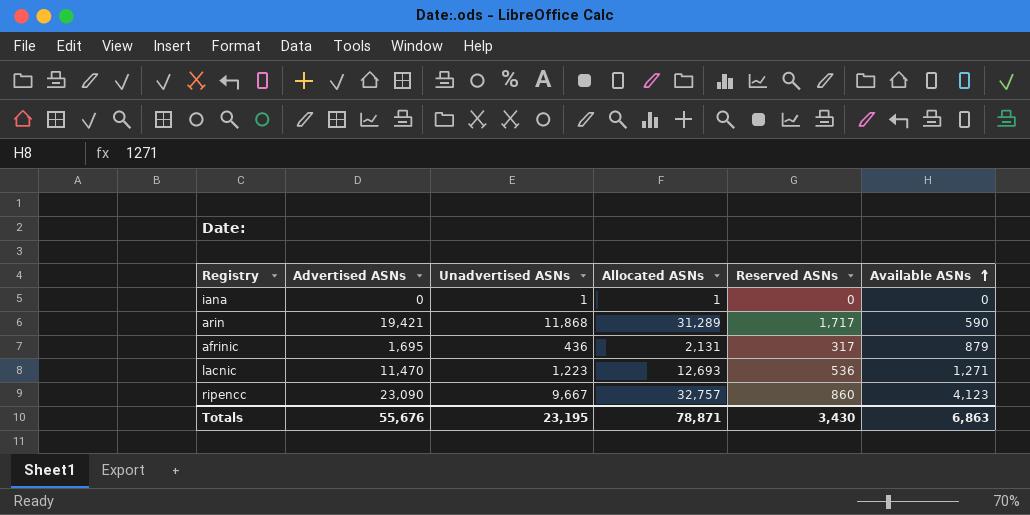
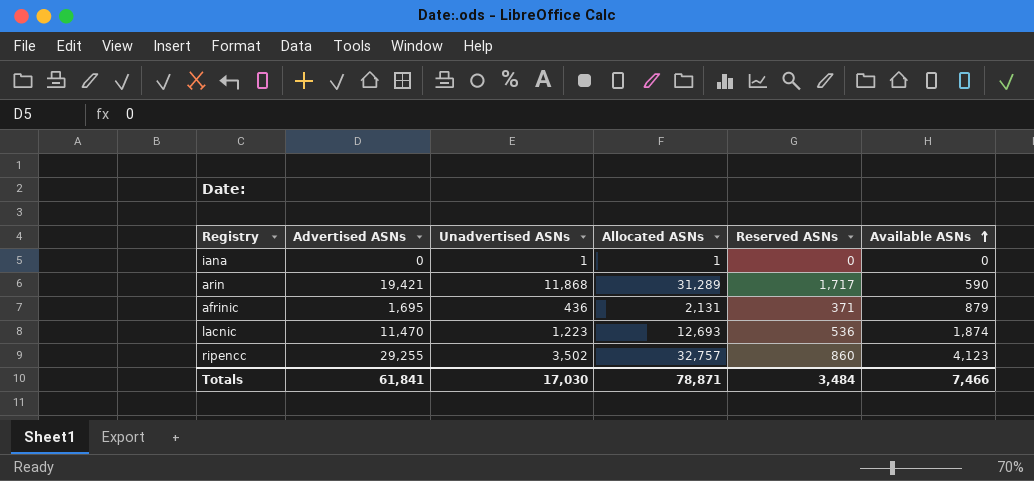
afrinic | Reserved ASNs: 317 -> 371
lacnic | Available ASNs: 1,271 -> 1,874
ripencc | Advertised ASNs: 23,090 -> 29,255
ripencc | Unadvertised ASNs: 9,667 -> 3,502
Totals | Advertised ASNs: 55,676 -> 61,841
Totals | Unadvertised ASNs: 23,195 -> 17,030
Totals | Reserved ASNs: 3,430 -> 3,484
Totals | Available ASNs: 6,863 -> 7,466

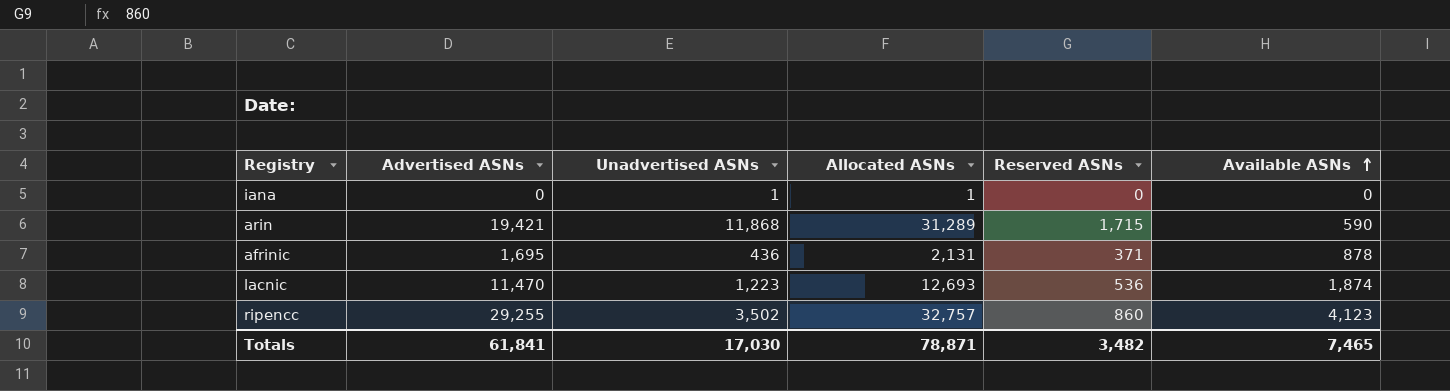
arin | Reserved ASNs: 1,717 -> 1,715
afrinic | Available ASNs: 879 -> 878
Totals | Reserved ASNs: 3,484 -> 3,482
Totals | Available ASNs: 7,466 -> 7,465

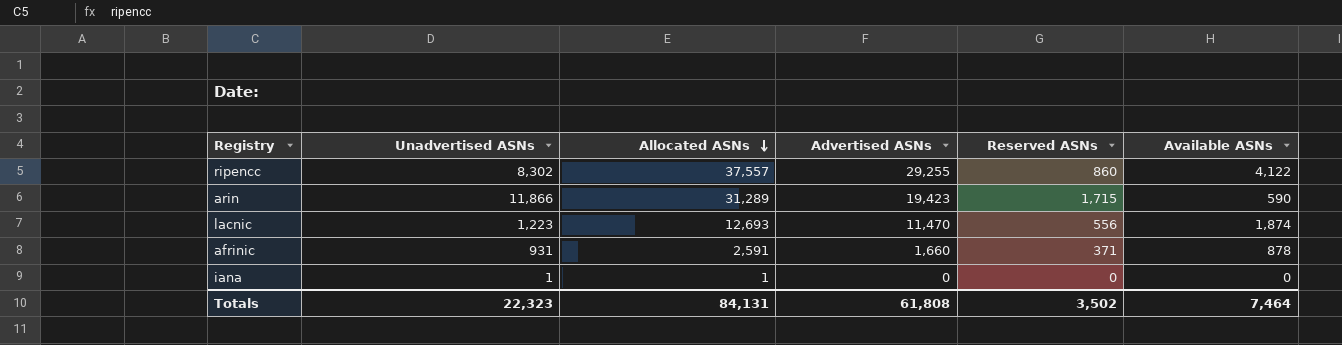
row order: Available ASNs ascending -> Allocated ASNs descending
column Advertised ASNs | position: 2 -> 4
ripencc | Unadvertised ASNs: 3,502 -> 8,302
ripencc | Allocated ASNs: 32,757 -> 37,557
ripencc | Available ASNs: 4,123 -> 4,122
arin | Unadvertised ASNs: 11,868 -> 11,866
arin | Advertised ASNs: 19,421 -> 19,423
lacnic | Reserved ASNs: 536 -> 556
afrinic | Unadvertised ASNs: 436 -> 931
afrinic | Allocated ASNs: 2,131 -> 2,591
afrinic | Advertised ASNs: 1,695 -> 1,660
Totals | Unadvertised ASNs: 17,030 -> 22,323
Totals | Allocated ASNs: 78,871 -> 84,131
Totals | Advertised ASNs: 61,841 -> 61,808
Totals | Reserved ASNs: 3,482 -> 3,502
Totals | Available ASNs: 7,465 -> 7,464

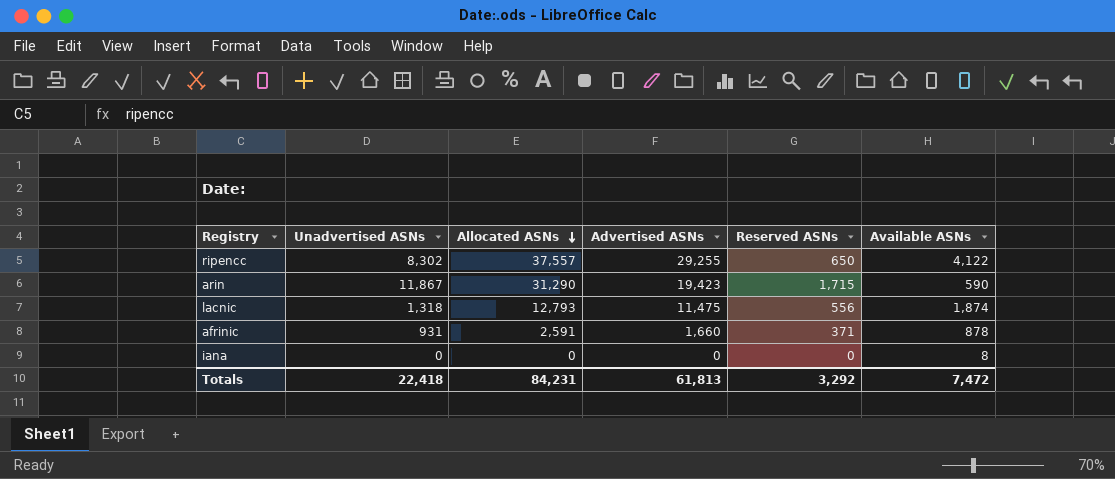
ripencc | Reserved ASNs: 860 -> 650
arin | Unadvertised ASNs: 11,866 -> 11,867
arin | Allocated ASNs: 31,289 -> 31,290
lacnic | Unadvertised ASNs: 1,223 -> 1,318
lacnic | Allocated ASNs: 12,693 -> 12,793
lacnic | Advertised ASNs: 11,470 -> 11,475
iana | Unadvertised ASNs: 1 -> 0
iana | Allocated ASNs: 1 -> 0
iana | Available ASNs: 0 -> 8
Totals | Unadvertised ASNs: 22,323 -> 22,418
Totals | Allocated ASNs: 84,131 -> 84,231
Totals | Advertised ASNs: 61,808 -> 61,813
Totals | Reserved ASNs: 3,502 -> 3,292
Totals | Available ASNs: 7,464 -> 7,472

━━━━

● Goal of the exercise
Copy exactly what appears in the entries, beginning with the first line and ending with the line that has "Totals | Allocated ASNs: 78,871 -> 84,131", but not the pictures.

● Reply
afrinic | Reserved ASNs: 317 -> 371
lacnic | Available ASNs: 1,271 -> 1,874
ripencc | Advertised ASNs: 23,090 -> 29,255
ripencc | Unadvertised ASNs: 9,667 -> 3,502
Totals | Advertised ASNs: 55,676 -> 61,841
Totals | Unadvertised ASNs: 23,195 -> 17,030
Totals | Reserved ASNs: 3,430 -> 3,484
Totals | Available ASNs: 6,863 -> 7,466

arin | Reserved ASNs: 1,717 -> 1,715
afrinic | Available ASNs: 879 -> 878
Totals | Reserved ASNs: 3,484 -> 3,482
Totals | Available ASNs: 7,466 -> 7,465

row order: Available ASNs ascending -> Allocated ASNs descending
column Advertised ASNs | position: 2 -> 4
ripencc | Unadvertised ASNs: 3,502 -> 8,302
ripencc | Allocated ASNs: 32,757 -> 37,557
ripencc | Available ASNs: 4,123 -> 4,122
arin | Unadvertised ASNs: 11,868 -> 11,866
arin | Advertised ASNs: 19,421 -> 19,423
lacnic | Reserved ASNs: 536 -> 556
afrinic | Unadvertised ASNs: 436 -> 931
afrinic | Allocated ASNs: 2,131 -> 2,591
afrinic | Advertised ASNs: 1,695 -> 1,660
Totals | Unadvertised ASNs: 17,030 -> 22,323
Totals | Allocated ASNs: 78,871 -> 84,131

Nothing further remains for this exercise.